Japan central bank declares fresh bid to revive economy

Japan central bank declares fresh bid to revive economy

TOKYO - The Associated Press

People leave the Bank of Japan headquarters in Tokyo. Japan’s central bank held holding its first policy meeting under a new governor. AP photo

Japan is making a drastic shift in monetary policy in its latest attempt to spur inflation and get the world’s third-largest economy out of a long, debilitating slump.

Bowing to demands from Prime Minister Shinzo Abe, the Bank of Japan announced  that it would reconfigure its policies to double the money supply, or the amount of funds in circulation, and achieve a 2 percent inflation target at the “earliest possible time.”

The central bank has launched “a new phase of monetary easing both in terms of quantity and quality” that it said would “drastically change the expectations of markets and economic entities.”

New BOJ Gov. Haruhiko Kuroda has vowed to meet the inflation target within two years, heeding demands from Prime Minister Shinzo Abe to once and for all end a long spell of deflation that has hindered investment and economic growth.

Abe’s government, which took power late last year, accused the previous central bank governor, Masaaki Shirakawa, of balking at undertaking bold enough monetary easing to get the economy back on track. The steps announced yesterday under the first policy meeting chaired by Kuroda were in line with, or perhaps a bit bolder, than had been expected.

Abenomics effect

The policies announced are a fundamental shift in how the BOJ conducts monetary policy and appear a major concession to government demands, despite the bank’s ostensible autonomy.

To further boost the economy, the government has increased public spending to help perk up demand, and has promised reforms to help make the economy more competitive in the long-run.

Whether these strategies can work will hinge on expectations of future inflation prompting consumers and companies to begin spending more money sooner to avoid rising prices, as Abe and his backers contend. The past 15 years of deflationary stagnation, they say, is largely due to the tendency of consumers to hold back, waiting for prices to fall further.

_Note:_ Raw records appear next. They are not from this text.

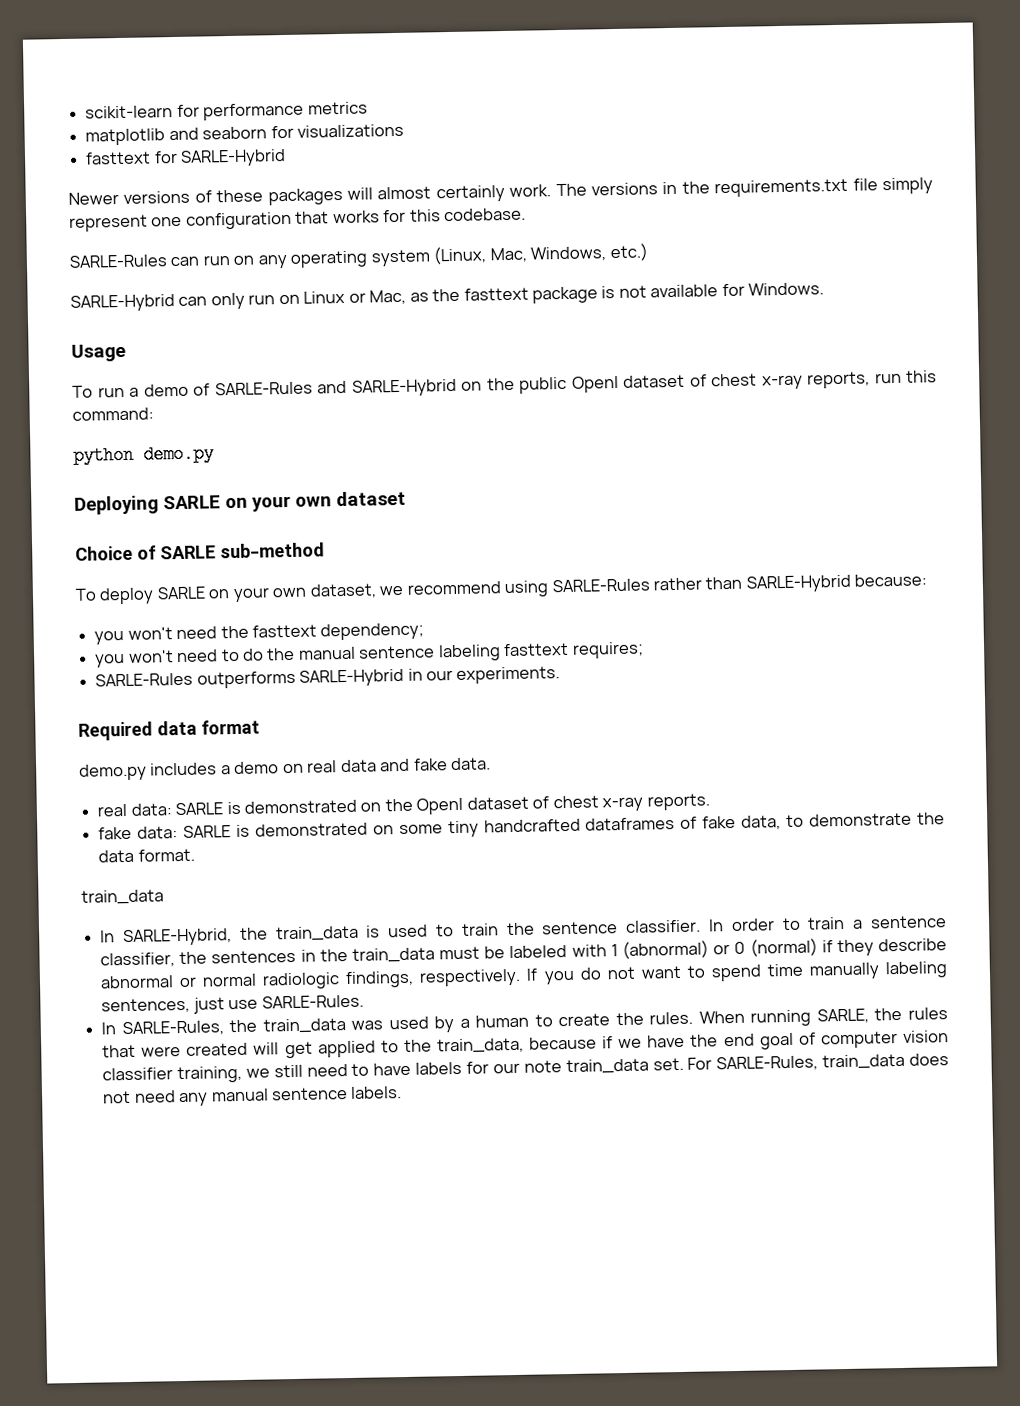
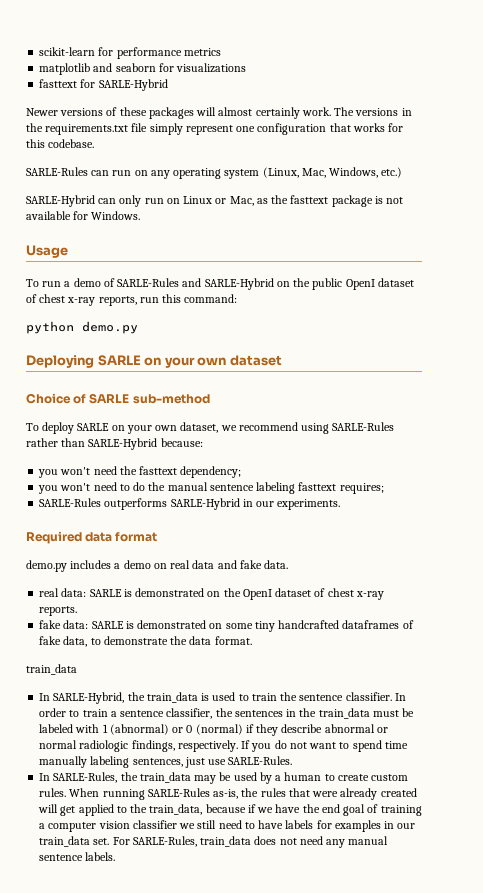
[351,1020,384,1030] was -> [194,772,232,784] may be
[615,1012,644,1026] the -> [371,774,409,781] custom
[816,1008,869,1024] SARLE, -> [147,788,239,799] SARLE-Rules as-is,
(182, 1051) none -> [340,788,378,800] already
(816, 1038) none -> [380,805,422,816] [39,823,46,829] training a
[177,1065,243,1084] training, -> (177, 824) none
[492,1060,562,1074] our note -> [334,820,416,832] examples in our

Expectations of weak demand, especially given Japan’s shrinking and aging population, discouraged corporate hiring and investment, pulling prices still lower.

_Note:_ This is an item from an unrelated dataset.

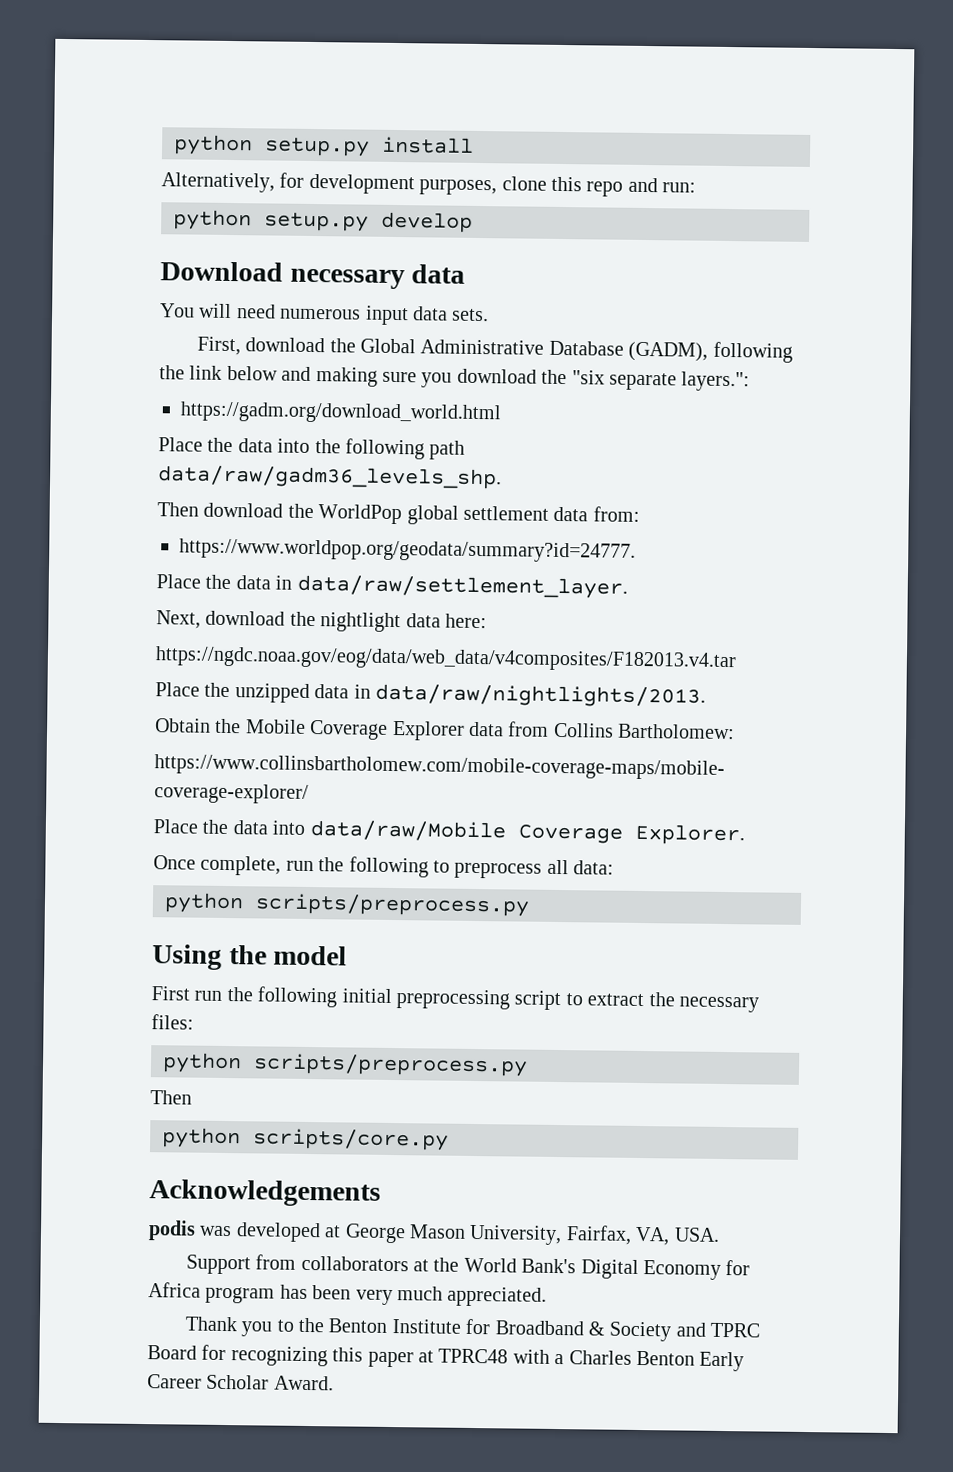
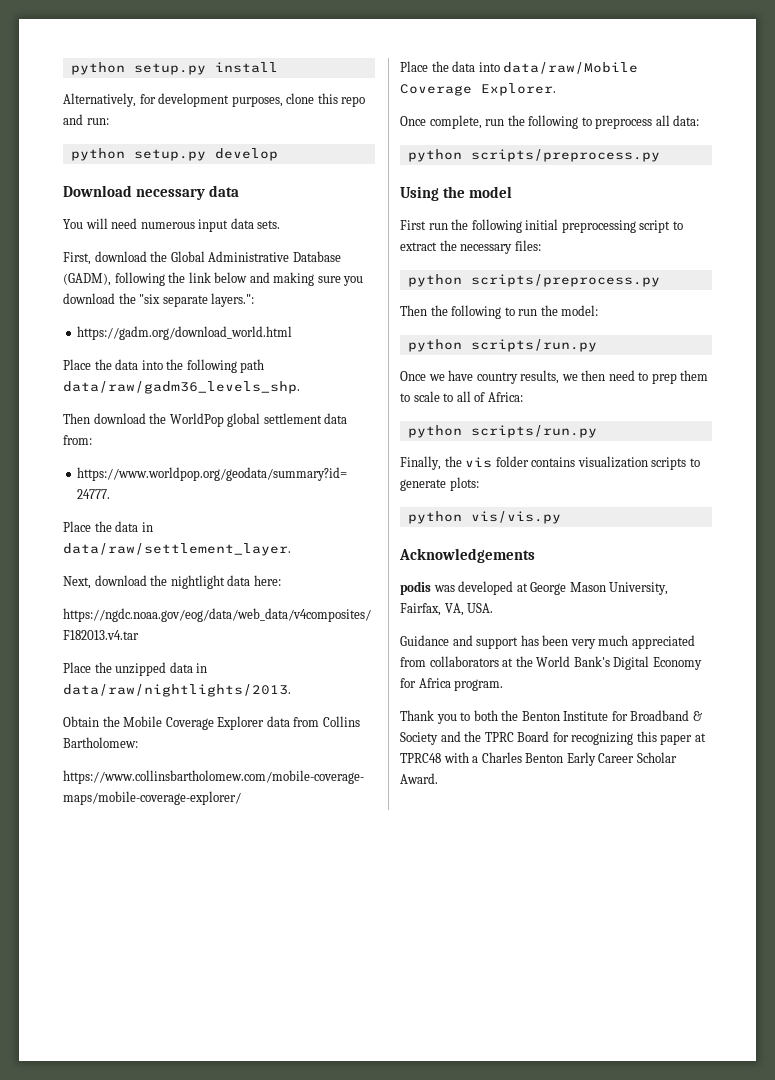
[162,1127,449,1151] // python scripts/core.py -> [430,305,599,319] [407,339,597,352] [400,370,709,384] [400,391,523,402] [407,425,597,438] [400,456,700,470] [400,477,479,491] [407,511,561,524] the following to run the model: // python scripts/run.py // Once we have country results, we then need to prep them to scale to all of Africa: // python scripts/run.py // Finally, the vis folder contains visualization scripts to generate plots: // python vis/vis.py
[185,1254,251,1275] Support -> [400,635,695,649] Guidance and support has been very much appreciated
[205,1284,548,1307] program has been very much appreciated. -> [454,679,504,691] program.
(294, 1325) none -> [473,710,498,721] both
(706, 1329) none -> [464,731,482,742] the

Critics of so-called “Abenomics” say that without wage increases to match the price hikes, frugal consumers may be even less willing to spend.

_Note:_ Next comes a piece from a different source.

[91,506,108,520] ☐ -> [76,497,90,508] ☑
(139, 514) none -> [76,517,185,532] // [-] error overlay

In any case, the BOJ has delivered on Kuroda’s promises for bolder action.

Instead of carrying out money market operations to target an interest rate level, the central bank will focus on increasing the monetary base, or total amount of cash in circulation and funds of commercial banks held by the central bank, by about 60 trillion yen to 70 trillion yen ($637 billion to $744 billion) a year.

The idea is that increasing the amount of cash in circulation will help push prices higher.